Una característica primordial de cualquier virus es su tendencia a la mutación. Por lo mismo es necesario actualizar de manera periódica las vacunas diseñadas contra las enfermedades infecciosas. En el caso de la influenza, cada año se producen nuevas versiones de las inmunizaciones para garantizar su máxima eficacia y prevenir que dejen de mostrar los resultados esperados al momento de ser aplicadas.

Mutaciones que han aparecido

En el caso de la Covid-19 ocurre una situación similar. Desde su aparición a finales de 2019 en China se estima que el SARS-CoV-2 se ha transformado en diversas ocasiones. Una de las primeras mutaciones en darse a conocer fue la D614G. Fue descubierta a mediados de 2020 y se caracteriza por el ácido aspártico al movimiento de la glicocola en la posición 614 del aminoácido de una proteína.

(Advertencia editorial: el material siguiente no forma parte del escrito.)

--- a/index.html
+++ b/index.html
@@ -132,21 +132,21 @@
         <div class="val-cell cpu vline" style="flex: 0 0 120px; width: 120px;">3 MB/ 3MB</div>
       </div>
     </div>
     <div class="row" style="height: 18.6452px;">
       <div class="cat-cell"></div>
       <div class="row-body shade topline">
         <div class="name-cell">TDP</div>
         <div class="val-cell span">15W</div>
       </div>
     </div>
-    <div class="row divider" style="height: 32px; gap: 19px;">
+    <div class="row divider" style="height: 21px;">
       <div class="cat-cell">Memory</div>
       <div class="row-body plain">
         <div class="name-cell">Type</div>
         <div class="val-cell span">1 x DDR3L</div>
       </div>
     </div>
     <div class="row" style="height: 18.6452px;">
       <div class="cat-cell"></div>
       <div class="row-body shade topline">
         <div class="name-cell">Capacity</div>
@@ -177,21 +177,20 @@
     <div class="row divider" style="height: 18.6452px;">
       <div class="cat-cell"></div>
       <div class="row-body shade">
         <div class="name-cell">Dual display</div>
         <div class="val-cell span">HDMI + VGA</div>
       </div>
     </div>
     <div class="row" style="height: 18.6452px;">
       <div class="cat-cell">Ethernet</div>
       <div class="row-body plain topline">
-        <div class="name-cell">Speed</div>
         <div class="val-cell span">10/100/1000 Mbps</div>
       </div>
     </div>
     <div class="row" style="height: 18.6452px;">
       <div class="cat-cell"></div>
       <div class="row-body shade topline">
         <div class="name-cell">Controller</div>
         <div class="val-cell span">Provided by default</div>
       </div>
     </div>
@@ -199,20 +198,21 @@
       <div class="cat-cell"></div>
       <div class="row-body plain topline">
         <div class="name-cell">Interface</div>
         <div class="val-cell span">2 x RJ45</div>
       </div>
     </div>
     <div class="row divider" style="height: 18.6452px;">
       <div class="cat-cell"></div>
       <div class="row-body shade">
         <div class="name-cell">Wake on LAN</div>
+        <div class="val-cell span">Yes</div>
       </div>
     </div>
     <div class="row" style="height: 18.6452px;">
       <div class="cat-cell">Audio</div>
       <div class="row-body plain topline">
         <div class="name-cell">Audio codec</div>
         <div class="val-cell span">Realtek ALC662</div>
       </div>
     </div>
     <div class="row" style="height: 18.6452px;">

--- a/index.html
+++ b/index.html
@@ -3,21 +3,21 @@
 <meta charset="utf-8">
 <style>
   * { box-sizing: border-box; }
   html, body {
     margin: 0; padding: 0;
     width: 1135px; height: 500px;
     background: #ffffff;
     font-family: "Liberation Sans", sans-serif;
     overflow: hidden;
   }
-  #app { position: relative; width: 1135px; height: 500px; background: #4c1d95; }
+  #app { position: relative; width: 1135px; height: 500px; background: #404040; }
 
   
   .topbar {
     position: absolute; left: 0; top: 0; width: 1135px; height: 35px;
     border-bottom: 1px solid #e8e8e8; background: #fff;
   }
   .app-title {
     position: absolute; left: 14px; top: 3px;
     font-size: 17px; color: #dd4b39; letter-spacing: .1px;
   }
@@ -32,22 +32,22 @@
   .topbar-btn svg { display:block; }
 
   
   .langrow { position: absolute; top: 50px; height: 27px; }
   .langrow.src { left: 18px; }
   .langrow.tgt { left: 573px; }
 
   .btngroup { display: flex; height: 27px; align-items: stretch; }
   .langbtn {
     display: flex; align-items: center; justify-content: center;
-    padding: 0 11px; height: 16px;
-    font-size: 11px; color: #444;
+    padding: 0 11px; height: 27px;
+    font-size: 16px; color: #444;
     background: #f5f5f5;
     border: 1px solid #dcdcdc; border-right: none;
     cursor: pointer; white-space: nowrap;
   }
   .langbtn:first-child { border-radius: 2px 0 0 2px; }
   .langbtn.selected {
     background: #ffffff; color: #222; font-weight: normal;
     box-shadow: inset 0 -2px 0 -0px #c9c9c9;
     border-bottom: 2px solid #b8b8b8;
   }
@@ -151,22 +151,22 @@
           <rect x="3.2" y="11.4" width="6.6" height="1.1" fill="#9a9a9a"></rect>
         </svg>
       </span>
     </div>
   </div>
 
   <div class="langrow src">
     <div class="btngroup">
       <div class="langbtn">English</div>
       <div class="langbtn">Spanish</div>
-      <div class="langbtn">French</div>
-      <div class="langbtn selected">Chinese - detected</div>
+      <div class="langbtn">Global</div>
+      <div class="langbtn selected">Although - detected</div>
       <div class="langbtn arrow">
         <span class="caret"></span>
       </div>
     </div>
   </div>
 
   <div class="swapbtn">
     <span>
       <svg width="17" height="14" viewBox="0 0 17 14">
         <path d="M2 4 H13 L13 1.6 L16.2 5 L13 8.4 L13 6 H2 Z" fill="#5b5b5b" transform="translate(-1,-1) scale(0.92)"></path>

Los primeros casos se identificaron en naciones asiáticas como Filipinas y la India. Todavía no queda claro cómo surgió pero podría haber sido ocasionada por factores ambientales como la radiación ultravioleta o por un error en el proceso de réplica de DNA. En tanto que se indicó que sería más infecciosa que el resto, lo que provocó más casos.

Mientras que de manera más reciente se detectó la variante B117 en el Reino Unido. Su mayor característica es que resulta hasta 70 por ciento más contagiosa. De hecho, se considera que ha sido uno de los factores que ha propiciado un aumento exponencial de casos en la isla. Inclusive hace algunos días se dio a conocer el primer caso de este tipo en nuestro país.

Por su parte, Pfizer dio a conocer que su vacuna protege contra 16 mutaciones distintas de coronavirus, incluidas las dos mencionadas. Aunque no se puede afirmar lo mismo de otras que permanecen en activo alrededor del mundo.

La mutación más peligrosa del mundo

Ahora existe una nueva preocupación raíz de una investigación publicada en CNN. Lo que se menciona es que la mutación E484K, aparecida por primea vez en Sudáfrica y con presencia en otras 12 naciones, sería resistente a las vacunas actuales.

Un trabajo del Centro de Cáncer Fred Hutchinson analizó el plasma de pacientes recuperados de la Covid-19 para ver si sus anticuerpos podían combatir varias mutaciones distintas del virus. Lo que se obtuvo es que la E484K fue la más difícil de enfrentar e inclusive podría ser resistente ante cierto tipo de vacunas.

Aunque tiene su origen en Sudáfrica, otros países en los que ha sido identificada son el Reino Unido, Botswana, Francia, Australia, Alemania, Suiza, Japón, Suecia, Corea del Sur, Finlandia, Irlanda y Países Bajos. Hasta el momento no se han confirmado casos en México ni en el resto de América.